▶ **EXERCISE**:
In the data that follows, find the line containing "Παραβάν ντους Rea Flexi Transparent / Gold 100: 5"; then quote that line and every line after it, exactly, through the last one.

▶ **LISTED RECORDS**:
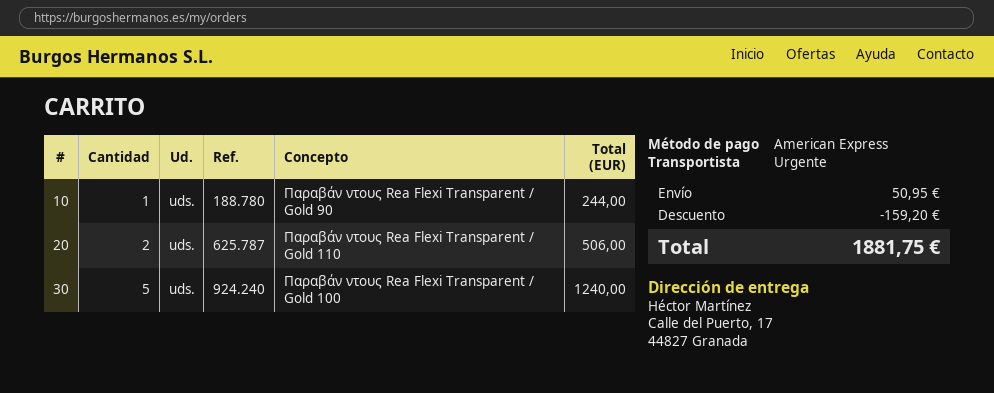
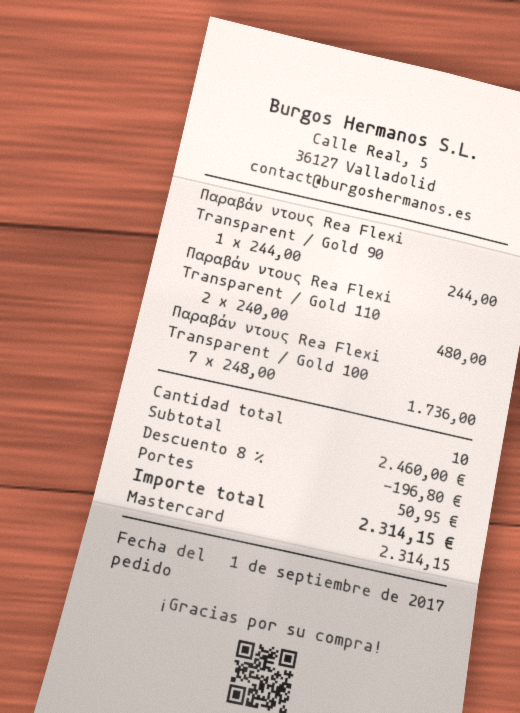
payment method: American Express -> Mastercard
Παραβάν ντους Rea Flexi Transparent / Gold 110: 2 for 506.00 -> 2 for 480.00
Παραβάν ντους Rea Flexi Transparent / Gold 100: 5 for 1240.00 -> 7 for 1736.00
discount: 159.20 -> 196.80
total: 1881.75 -> 2314.15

▶ **YOUR SOLUTION**:
Παραβάν ντους Rea Flexi Transparent / Gold 100: 5 for 1240.00 -> 7 for 1736.00
discount: 159.20 -> 196.80
total: 1881.75 -> 2314.15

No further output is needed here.